Russian art curators have reportedly helped loot dozens of Ukraine museums


Russian art curators have reportedly raided nearly 30 Ukrainian museums since last year’s invasion, leading to the theft of antiquities from the war-torn country.

Across Ukraine, museums have been robbed of their famous Scythian artifacts, left behind when eastern Iranian nomads migrated from Central Asia to modern-day Ukraine and southern Russia between the 7th and 3rd centuries BCE. . According to the Sunday Times of London.

The raids reportedly resulted in the theft of Scythian jewelry, statues, paintings, icons, and statues worth millions.

“These orders are coming from someone very high up in the Kremlin,” Sir Antony Beaver, historian and author of “The Russians: Revolution and Civil War,” told the Sunday Times. “Putin’s propaganda is that Ukraine doesn’t exist as a country, it’s part of Russia – so they can take away whatever they want.”


The biggest Russian art heist hit the Kherson Regional Art Museum where five trucks were used to steal more than 15,000 pieces of artwork.
Mariupol Museum

Others see the raids as Russia’s way of erasing Ukraine’s cultural identity.
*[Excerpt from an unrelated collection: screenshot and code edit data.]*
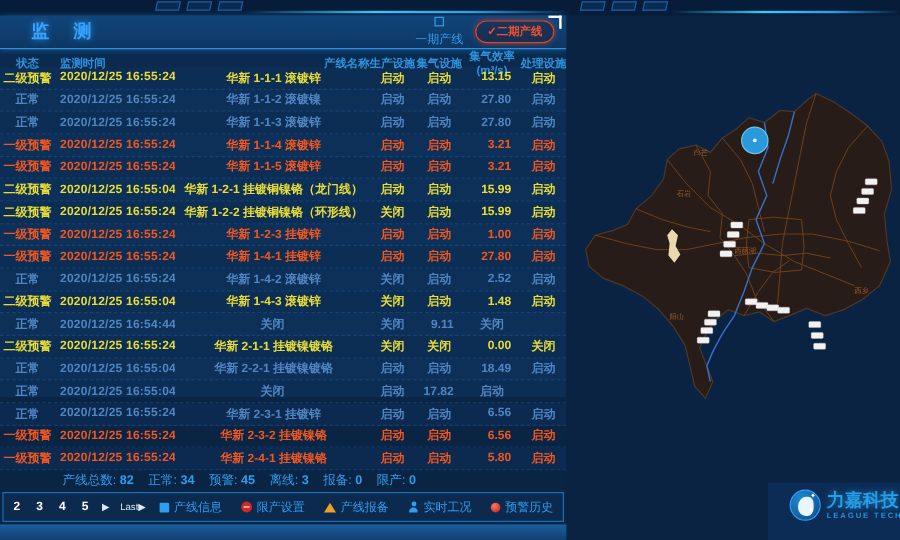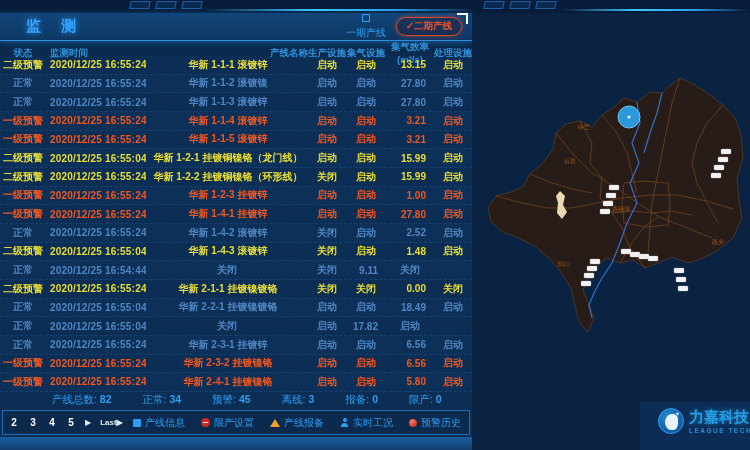--- a/index.html
+++ b/index.html
@@ -18,7 +18,7 @@
   #lineA { left:205px; width:270px; } #lineB { left:560px; width:190px; }
 
   
-  #left { position:absolute; left:0; top:13px; width:472px; height:424px;
+  #left { position:absolute; left:0; top:13px; width:472px; height:318px;
           background:#0c2e55; }
 
   

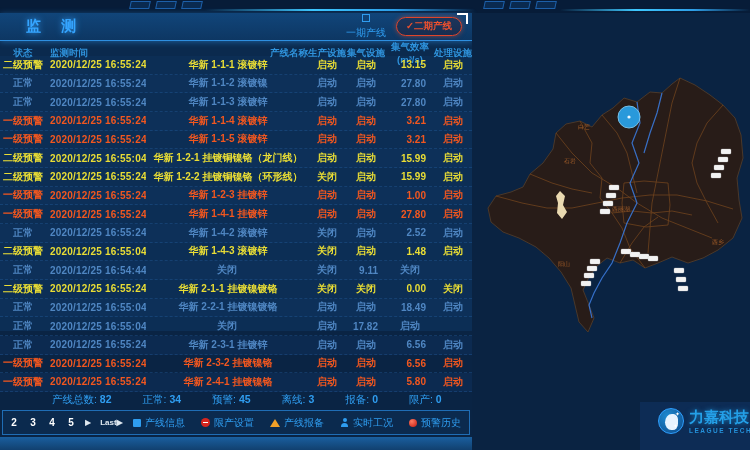--- a/index.html
+++ b/index.html
@@ -64,7 +64,7 @@
   .normal { color:#4f86c2; } .warn1 { color:#f2571f; } .warn2 { color:#e9dd35; }
 
   
-  #summary { height:16px; display:flex; align-items:center; gap:31px; padding-left:52px;
+  #summary { height:16px; display:flex; align-items:center; gap:12px; padding-left:52px;
              font-size:10.5px; color:#2f9df0; white-space:nowrap; }
   #summary b { font-weight:700; }
 

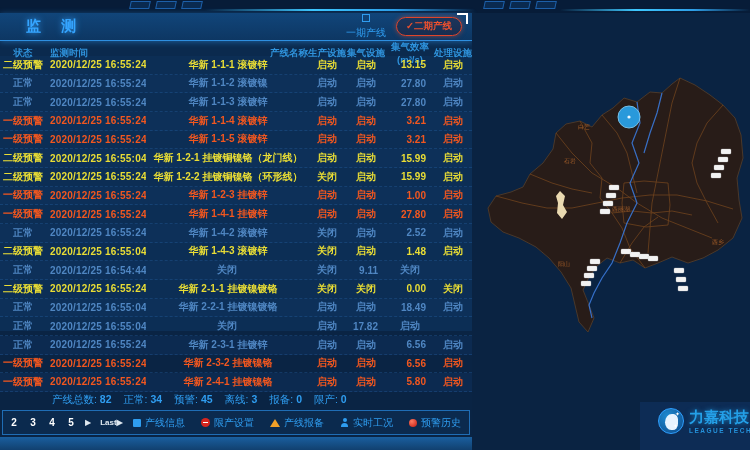--- a/index.html
+++ b/index.html
@@ -74,7 +74,7 @@
   #pager { display:flex; align-items:center; gap:9px; margin-left:6px; }
   .page { color:#fff; font-size:10px; font-weight:700; min-width:10px; text-align:center; cursor:pointer; }
   .pg-arrow { color:#dfe8f0; font-size:8px; cursor:pointer; }
-  .pg-last  { color:#dfe8f0; font-size:8px; font-weight:700; cursor:pointer; }
+  .pg-last  { color:#dfe8f0; font-size:8px; font-weight:400; cursor:pointer; }
   #legend { margin-left:auto; display:flex; align-items:center; gap:16px; margin-right:8px; }
   .leg { display:flex; align-items:center; gap:4px; color:#2f9df0; font-size:10px; cursor:pointer; white-space:nowrap; }
   .ic { display:inline-block; }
“This is a deliberate policy to destroy the historical memory of the Ukrainian people,” said Alexander Simonenko, an archaeologist and Scythian expert at the National Academy of Sciences of Ukraine.

The first raid was last March, shortly after the Russian invasion, when a curator was kidnapped and thousands of pieces of artwork stolen during the occupation of Mariupol and Melitopol.
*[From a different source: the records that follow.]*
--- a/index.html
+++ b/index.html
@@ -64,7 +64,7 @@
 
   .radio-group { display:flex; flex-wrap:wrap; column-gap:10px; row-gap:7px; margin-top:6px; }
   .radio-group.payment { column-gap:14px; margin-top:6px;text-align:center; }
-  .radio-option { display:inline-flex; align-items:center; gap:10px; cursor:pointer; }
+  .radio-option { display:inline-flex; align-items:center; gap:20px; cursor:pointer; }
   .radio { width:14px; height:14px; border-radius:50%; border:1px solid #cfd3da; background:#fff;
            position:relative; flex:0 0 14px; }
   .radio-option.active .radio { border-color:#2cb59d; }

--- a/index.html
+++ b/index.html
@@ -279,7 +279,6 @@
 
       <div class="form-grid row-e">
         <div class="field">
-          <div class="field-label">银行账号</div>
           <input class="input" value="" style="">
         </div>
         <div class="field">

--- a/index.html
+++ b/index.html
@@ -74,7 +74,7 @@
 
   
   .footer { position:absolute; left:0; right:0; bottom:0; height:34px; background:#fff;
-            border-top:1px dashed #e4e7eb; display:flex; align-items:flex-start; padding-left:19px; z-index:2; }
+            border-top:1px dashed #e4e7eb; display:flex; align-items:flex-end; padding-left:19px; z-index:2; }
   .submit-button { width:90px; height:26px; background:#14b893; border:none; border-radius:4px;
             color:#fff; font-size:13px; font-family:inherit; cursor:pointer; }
Handwritten Torah in Ukraine.
Across Ukraine, museums have been robbed of their famous Scythian artifacts.
Mariupol Museum

Russian soldiers stole about 200 items from the Museum of Local Lore in Melitopol, including 2,300-year-old gold pieces from the Scythian Empire. According to the Museum Association.

Museum curator Leila Ibrahimova said the items were allegedly selected by a man in a white coat who entered the museum’s basement with Russian soldiers and a thief with “long tweezers and special gloves”. Chose things.

The biggest Russian art heist hit the Kherson Regional Art Museum where five trucks were used to steal more than 15,000 pieces of artwork.


Raid on a museum in Mariupol.
The looting is seen as a “deliberate policy of destroying the historical memory of the Ukrainian people”.
Facebook/Petro Andreyshchenko

A canvas was too large to carry, so it was left at the door, and an ancient cannon was also left behind because it was too heavy to move.

“It felt like I was losing my mind, that I was having a bad dream,” said Alina Dutsenko, the museum’s director. “It was so painful to see it so empty, this museum that was my pride, my love, my life.”